Both groups share a penchant for simplistic, dubby grooves, slowly spoken vocals, creeping guitars and synths, and dark, industrial-like noises and tics. So why is that MBM were never slotted into the post rock category? And why was Scorn ever put there in the first place? Both bands created similar works during the same era and in the same part of the world. Perhaps this is what always confused me and many others when having to define post rock and when to assign certain groups into the wide scope of the genre. Some groups made the post rock cut while others were left in the dust.

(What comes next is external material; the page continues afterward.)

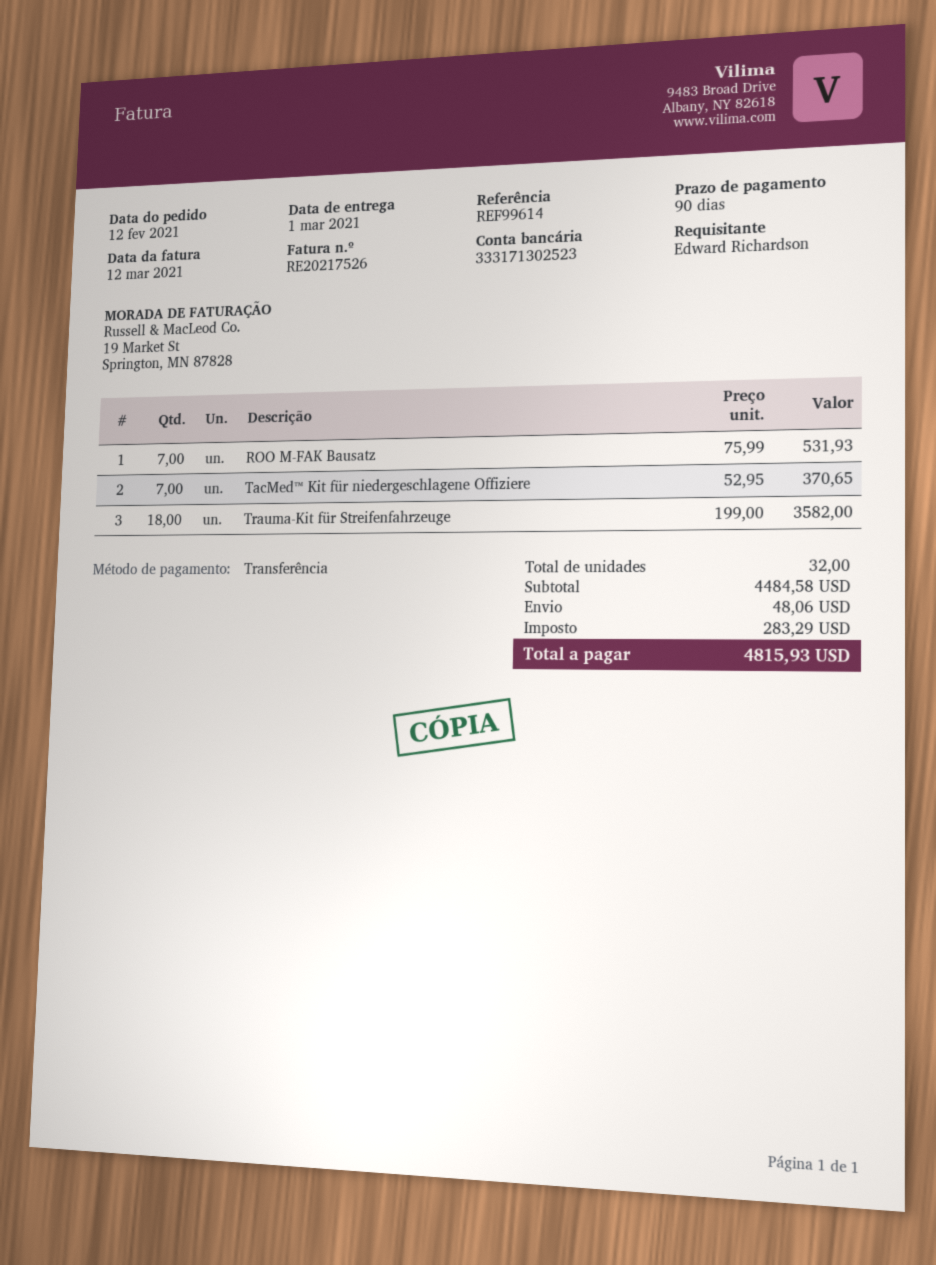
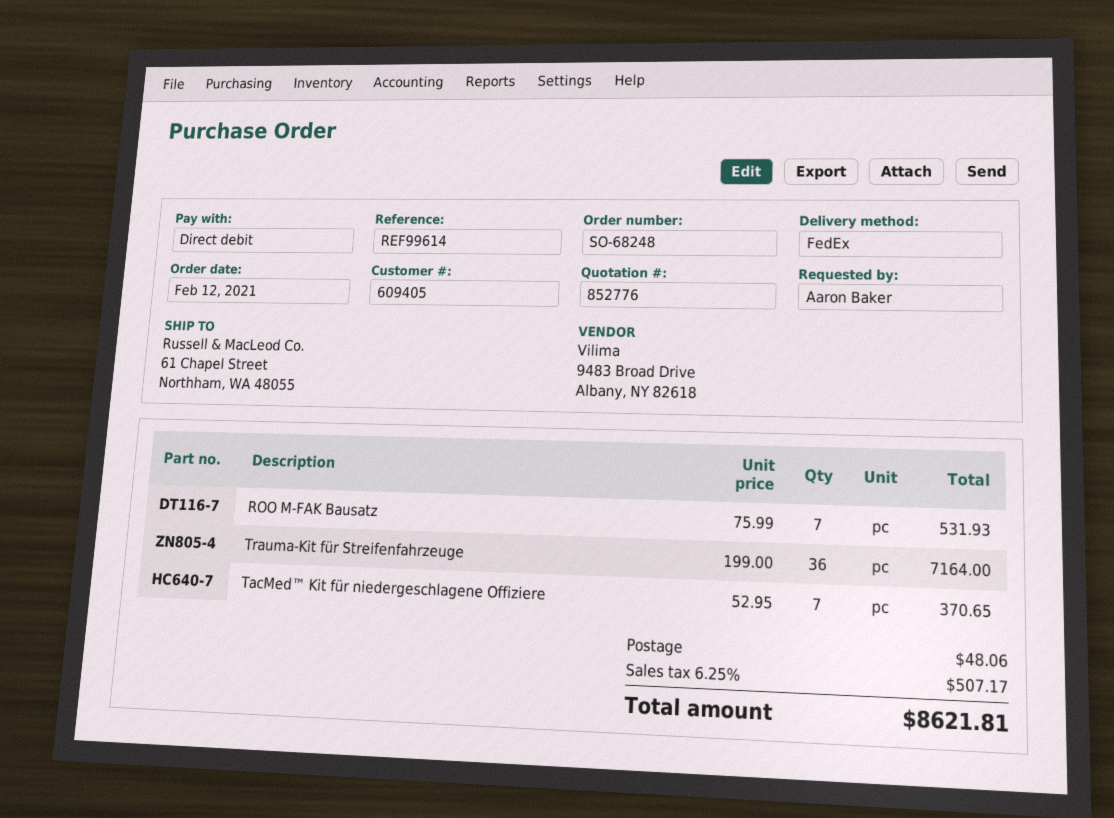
ordered by: Edward Richardson -> Aaron Baker
payment method: bank transfer -> direct debit
Trauma-Kit für Streifenfahrzeuge: 18 x 199.00 = 3582.00 -> 36 x 199.00 = 7164.00
tax: 283.29 -> 507.17
total: 4815.93 -> 8621.81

If you take a look at the current crop of noise rock mongers like Hair Police or Wolf Eyes and place Simon's definition of post rock over top, it becomes a perfect match. Here we have a great example of groups who use rock instrumentation for non-rock purposes. Yet no one dares call Hair Police post rock even though, by definition, they fit the mold perfectly. So are we now in the fourth stage of post rock? Should the "third stage" of post rock (ie. the boring, instrumental "dog shit" rock of Explosions in the Sky and latter day Mogwai) even be included under the post rock umbrella? If Scorn and Meat Beat Manifesto rely on the studio more than rock instruments are they still post rock? Unanswerable questions, really.

The point of writing this was to help contribute a meaningful review of a post rock album to Sam's blog. Instead I think I have just made the already muddy post rock waters just a little murkier.